From DGX Spark, users can export AI models to DGX Cloud or any accelerated cloud or data center infrastructure.

SEE: Microsoft accidentally removed its Copilot AI assistant from some devices – and some users are glad to hear it.

DGX Spark can run NVIDIA’s recently-announced GR00T N1 robotics foundation model, and the Cosmos world generation system that teaches AI-powered robots about the physical world.

A waitlist is open now for the DGX Spark, which will cost $3,000. The DGX Spark will be produced by manufacturers including ASUS, Dell, and HP.

DGX Station is built for desktop AI development

The updated edition of the DGX Station will be available later this year from NVIDIA’s manufacturing partners, including ASUS, BOXX, Dell, HP, Lambda, and Supermicro. The price has not been disclosed.

With the current-gen DGX Station, users receive 784 GB of coherent memory space, suitable for training and inferencing for large AI workloads. Inside is the NVIDIA GB300 Grace Blackwell Ultra Desktop Superchip, the Blackwell Ultra GPU, and the NVIDIA Grace CPU, all connected by the NVLink-C2C.

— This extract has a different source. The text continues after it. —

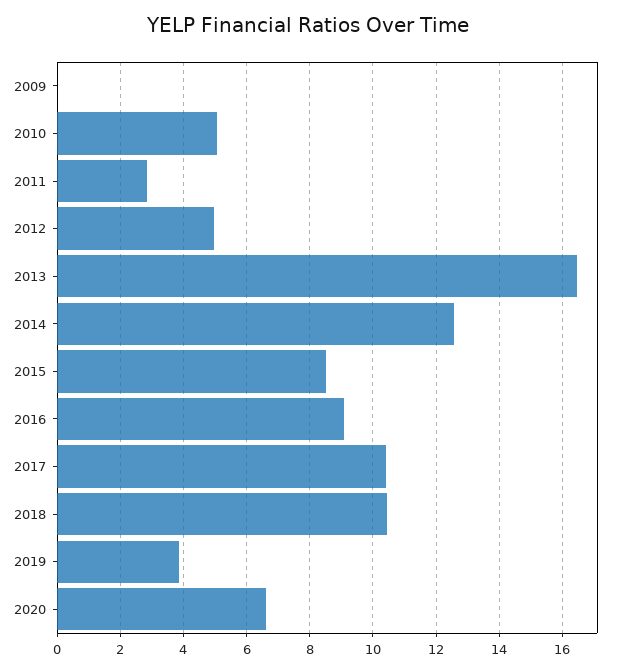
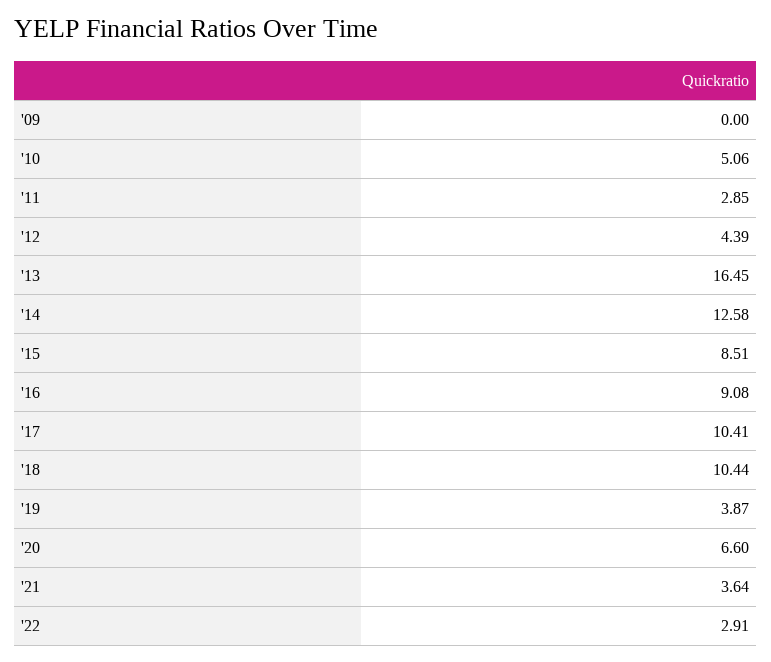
2012: 5 -> 4.39
'21: none -> 3.64
'22: none -> 2.91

Inside the supercomputer also sits an NVIDIA ConnectX-8 SuperNIC, which supports networking at up to 800Gb/s. It can link several DGX stations together for massive workloads or for making network-accelerated data transfers.

Plus, the DGX Station interoperates with the NVIDIA CUDA-X AI platform for desktop AI development, the NVIDIA NIM microservices, and the NVIDIA AI Enterprise software platform.